TAKE NOTE (Insights into SAP solutions and Emerging Technology)
SAP announced a new online course aimed at software developers seeking introductory knowledge of the SAP HANA platform. The course, entitled “Introduction to Software Development on SAP HANA,” is now open for registration and was designed specifically for programmers seeking an overview of the native programming capabilities of SAP HANA. The course complements the comprehensive training and certification courses for SAP HANA already available from the SAP Education organization that are delivered online and in training centers worldwide.
“Introduction to Software Development on SAP HANA” will be offered in the “massive open online course,” or MOOC, format, which has grown increasingly popular in academia. In a mix of online lectures, self-tests, weekly assignments and online discussion forums, the new course aims to provide an experience similar to traditional classroom training, yet with a greater flexibility for the learner and virtually unlimited scalability for SAP as the course provider. The course is also planned to be rolled out to more than 1,300 universities worldwide via the SAP University Alliances program
“The MOOC format provides a great opportunity for developers to get an introduction to SAP HANA and benefit from the flexibility to consume lectures and conduct exercises at their convenience,” said Bernd Welz, senior vice president and head of Solution and Knowledge Packaging, SAP. “Participants can appreciate the flexibility to consume the lectures and do the exercises when and where it is most convenient. And to give learners the maximum flexibility, the course lectures can also be viewed on a mobile device or offline.”
“The growing demand for SAP HANA knowledge coincides with learning trends that increasingly favor self-study methods,” said Markus Schwarz, senior vice president and global head of SAP Education. “Our efforts to enhance our portfolio and provide greater flexibility to learners have gained validation by industry analysts. This new offering provides an ideal stepping stone to the comprehensive and in-depth online learnings offered by SAP Education around SAP HANA and other strategic solutions.”
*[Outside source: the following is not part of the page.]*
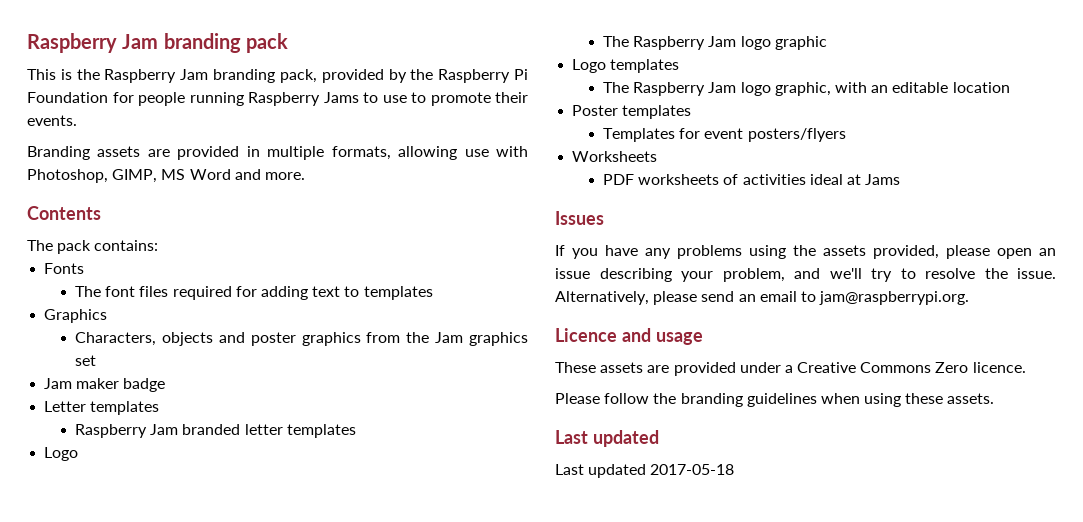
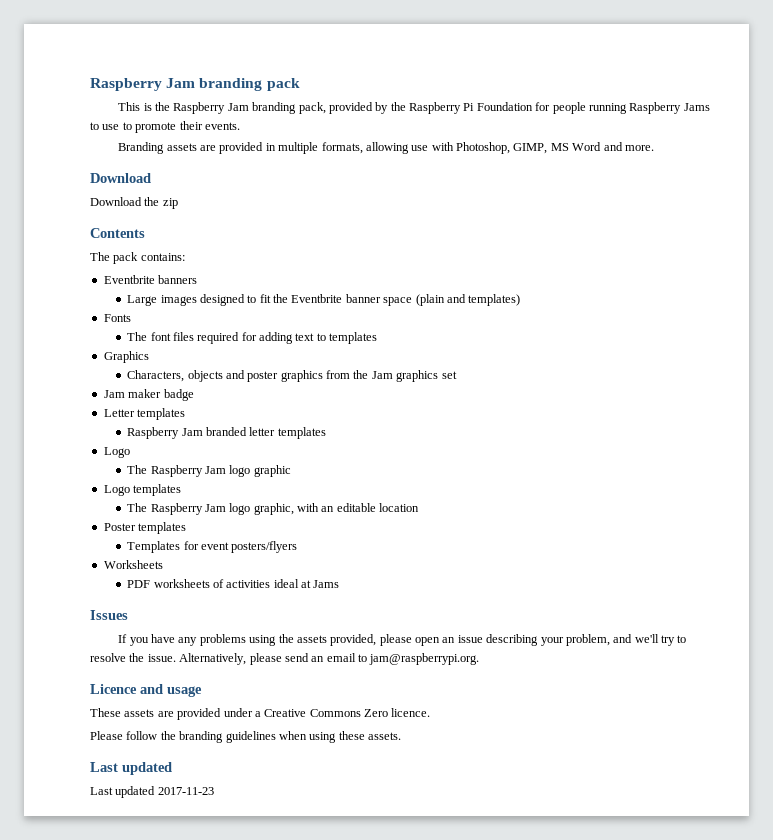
(305, 176) none -> [90,173,151,183] [90,197,178,209] // Download // Download the zip
(159, 245) none -> [103,275,198,284] [127,294,521,306] // Eventbrite banners // Large images designed to fit the Eventbrite banner space (plain and templates)
[650,464,735,475] 2017-05-18 -> [157,787,214,795] 2017-11-23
Registration is open to all audiences on the openSAP platform. The six-week course is scheduled to begin May 27, 2013, requiring four hours of study time per week. Course participants who successfully complete their assignments and the final exam will receive a record of achievement confirming that they have taken successful first steps toward becoming an SAP HANA developer.
UNDER DEVELOPMENT (Information for ABAP Developers)
SAP NetWeaver Application Server ABAP
SAP NetWeaver Application Server ABAP provides highly valuable innovations with SAP NW 7.02 and 7.03, they cover a wide range from language and tool enhancements to UI technologies and services, but don’t be concerned you can still rely on your existing ABAP skills and easily extend to emerging technologies like In-Memory, Cloud and Mobile.
Lets take a overview look at the key needs and innovations introduced in ABAP 7.03 for custom development…..
Q&A (Post your questions to Facebook or Twitter and get your Questions answered)
Q.What is an ABAP proxy? and what are proxies in general ?
A. OK, let me have a go at this…..
A “proxy” is a placeholder for something else. It acts on behalf of some other “thing”. In the case of application development proxies are typically generated functionality that provides a standardized and well known interface to the underlying services.
Let’s take the web services example. Every web service has different requirements but can be called using well-known and commonly agreed standards such as HTTP, SOAP, etc. So at a fundamental level the developer needs to code a web service call for each service he wants to consume, modifying the input and output data structures to suit each one, and set the target endpoint for each one as well. Web services are self-describing. This means they typically have an XML document (WSDL) that describes their specific interface, how to call it, etc…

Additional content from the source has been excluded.